= Work order =
The following data has a line with "- We will use" and a line with "2. Matching Information". Write out exactly those lines and all the lines between them.

= Data in this exercise =
□ □ □ □

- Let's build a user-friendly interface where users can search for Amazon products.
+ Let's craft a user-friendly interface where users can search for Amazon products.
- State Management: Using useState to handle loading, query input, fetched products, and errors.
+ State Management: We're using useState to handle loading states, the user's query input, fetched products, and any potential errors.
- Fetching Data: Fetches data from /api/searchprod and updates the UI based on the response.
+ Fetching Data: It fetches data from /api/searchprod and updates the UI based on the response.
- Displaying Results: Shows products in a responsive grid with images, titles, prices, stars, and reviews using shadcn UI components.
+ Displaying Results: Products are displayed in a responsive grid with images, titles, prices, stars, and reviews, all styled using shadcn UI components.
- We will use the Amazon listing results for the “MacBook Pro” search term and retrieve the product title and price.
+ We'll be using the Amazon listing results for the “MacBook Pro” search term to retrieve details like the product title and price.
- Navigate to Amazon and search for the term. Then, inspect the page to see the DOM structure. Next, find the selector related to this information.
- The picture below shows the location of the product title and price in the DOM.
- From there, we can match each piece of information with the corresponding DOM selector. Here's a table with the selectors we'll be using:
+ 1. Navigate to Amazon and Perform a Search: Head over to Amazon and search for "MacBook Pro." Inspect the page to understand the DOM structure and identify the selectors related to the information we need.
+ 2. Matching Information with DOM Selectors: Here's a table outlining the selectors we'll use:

□ □ □ □

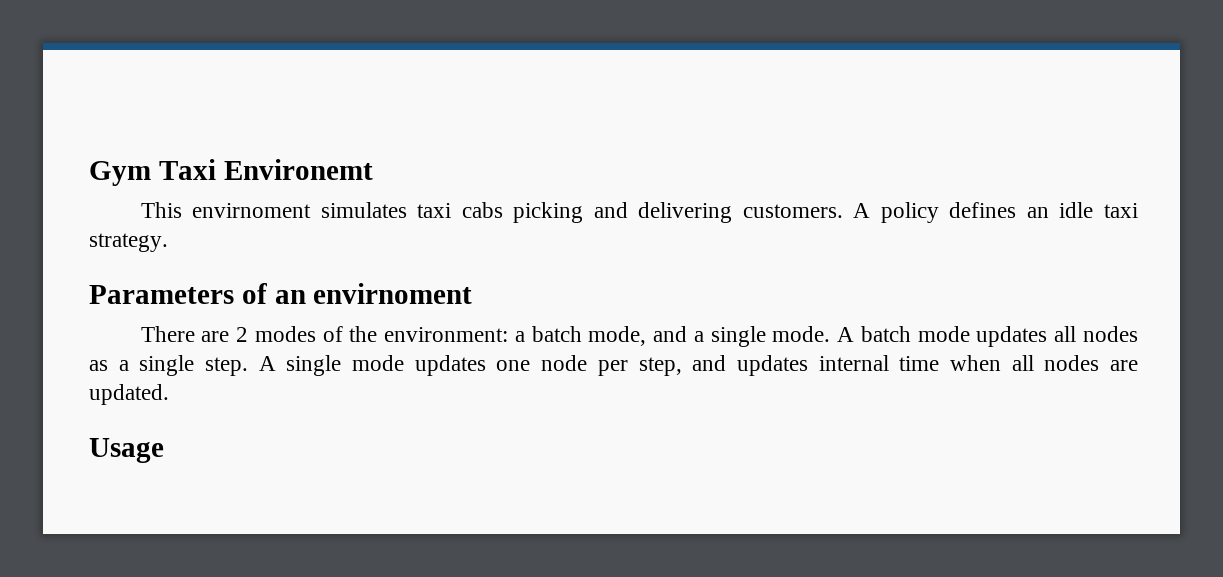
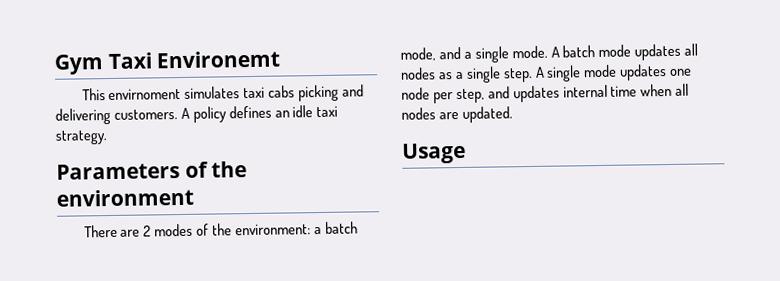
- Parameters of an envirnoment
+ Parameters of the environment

□ □ □ □

= Your response =
- We will use the Amazon listing results for the “MacBook Pro” search term and retrieve the product title and price.
+ We'll be using the Amazon listing results for the “MacBook Pro” search term to retrieve details like the product title and price.
- Navigate to Amazon and search for the term. Then, inspect the page to see the DOM structure. Next, find the selector related to this information.
- The picture below shows the location of the product title and price in the DOM.
- From there, we can match each piece of information with the corresponding DOM selector. Here's a table with the selectors we'll be using:
+ 1. Navigate to Amazon and Perform a Search: Head over to Amazon and search for "MacBook Pro." Inspect the page to understand the DOM structure and identify the selectors related to the information we need.
+ 2. Matching Information with DOM Selectors: Here's a table outlining the selectors we'll use:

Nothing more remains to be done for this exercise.